┌──

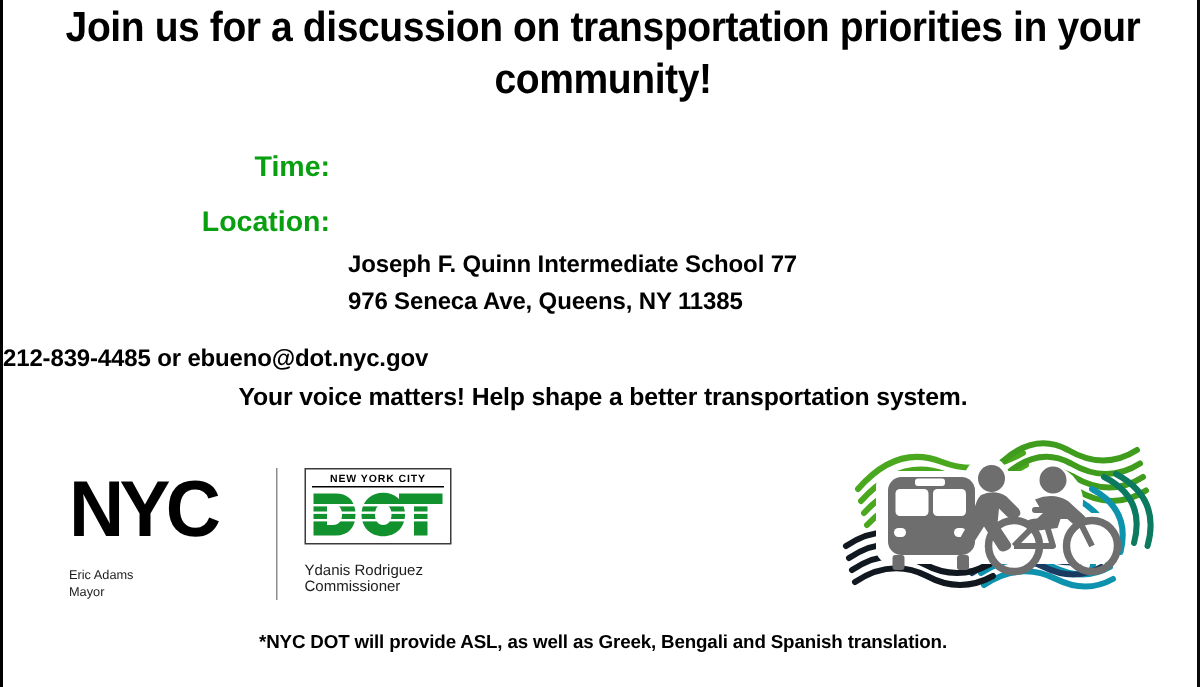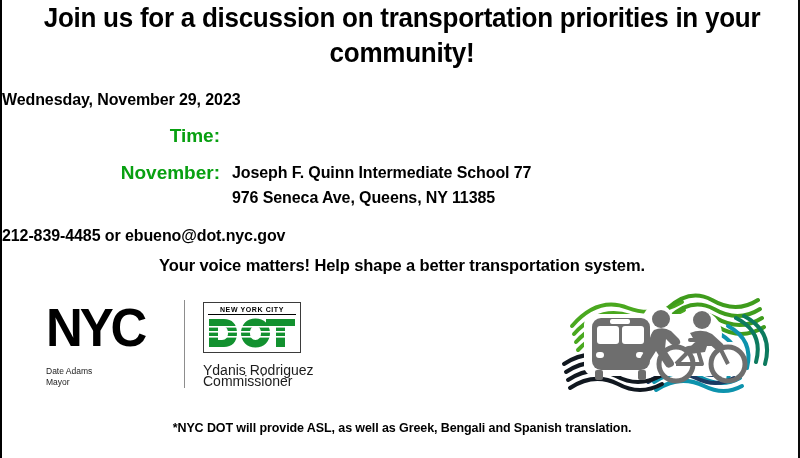"Wednesday, November 29, 2023" div.row-value { html: <div>Wednesday, November 29, 2023</div> -> none }
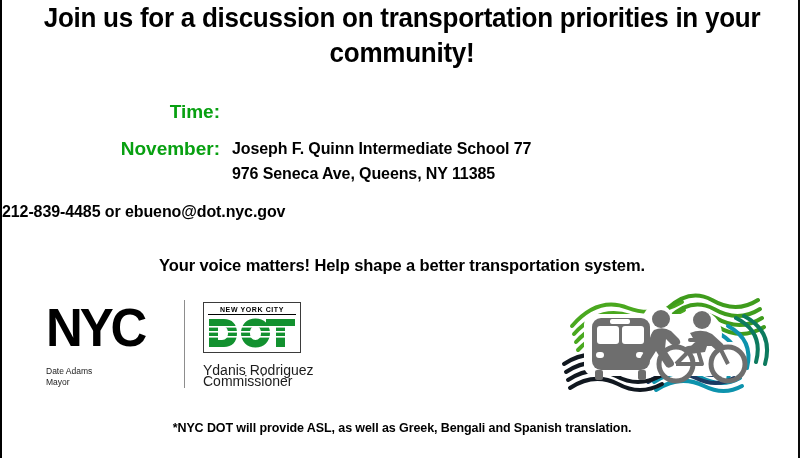"November:" div.row-label { text: November -> Location }
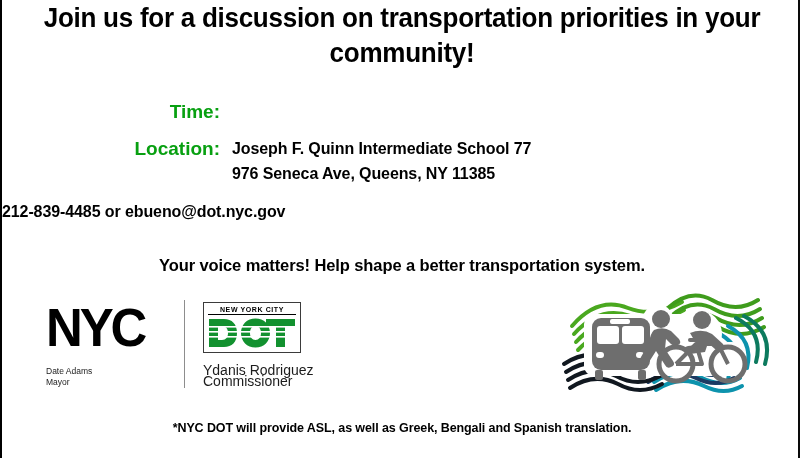"Joseph F. Quinn Intermediate School" .row-location .row-value { margin-top: none -> 28px }
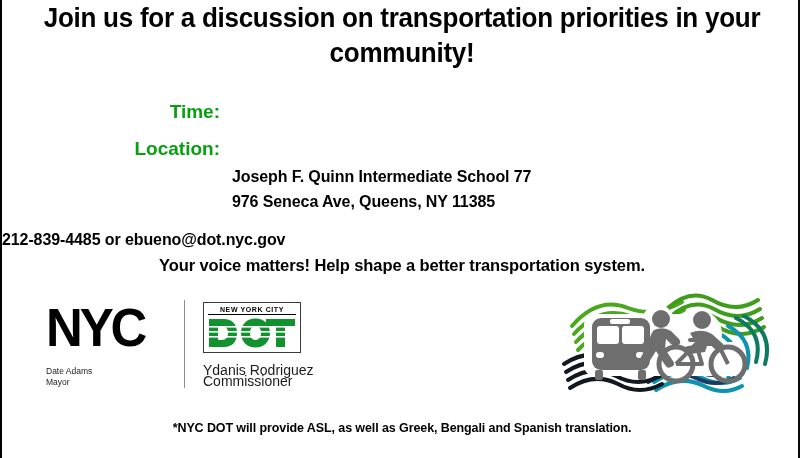"NYC" .logo-band { align-items: center -> flex-start; top: 300px -> 312px }
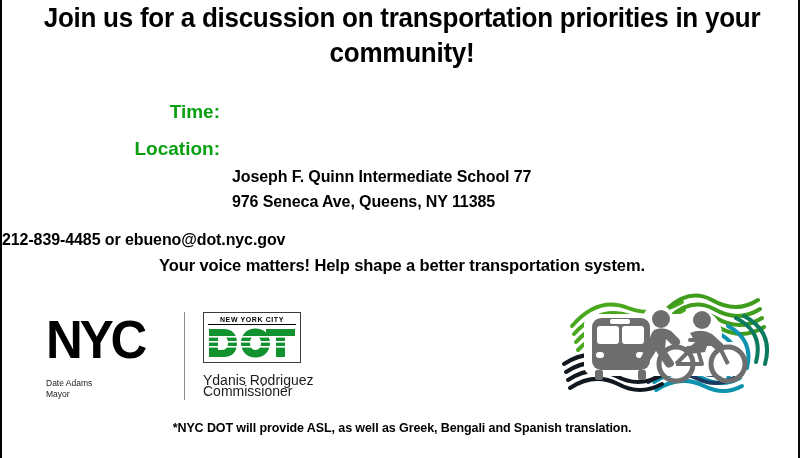"Date Adams" div.nyc-sub { text: Date -> Eric }
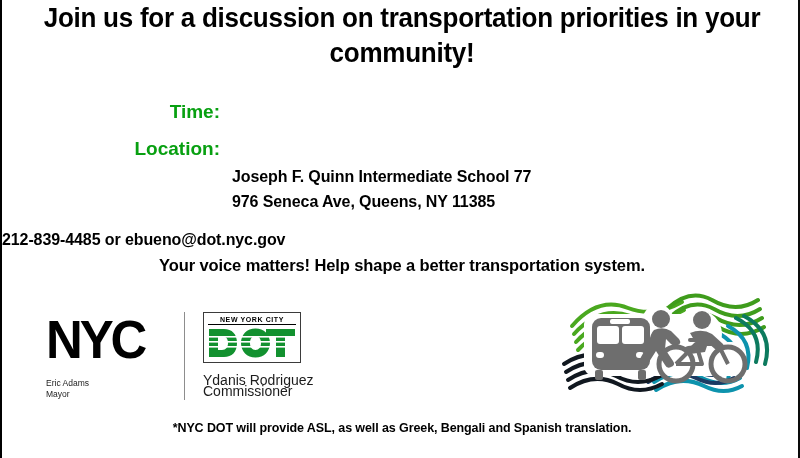"Ydanis Rodriguez" .dot-sub { font-size: 14px -> 10px }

└──

» **Requirement**
Transcribe the entries word for word, without their pictures.

» **The completed task**
"Wednesday, November 29, 2023" div.row-value { html: <div>Wednesday, November 29, 2023</div> -> none }
"November:" div.row-label { text: November -> Location }
"Joseph F. Quinn Intermediate School" .row-location .row-value { margin-top: none -> 28px }
"NYC" .logo-band { align-items: center -> flex-start; top: 300px -> 312px }
"Date Adams" div.nyc-sub { text: Date -> Eric }
"Ydanis Rodriguez" .dot-sub { font-size: 14px -> 10px }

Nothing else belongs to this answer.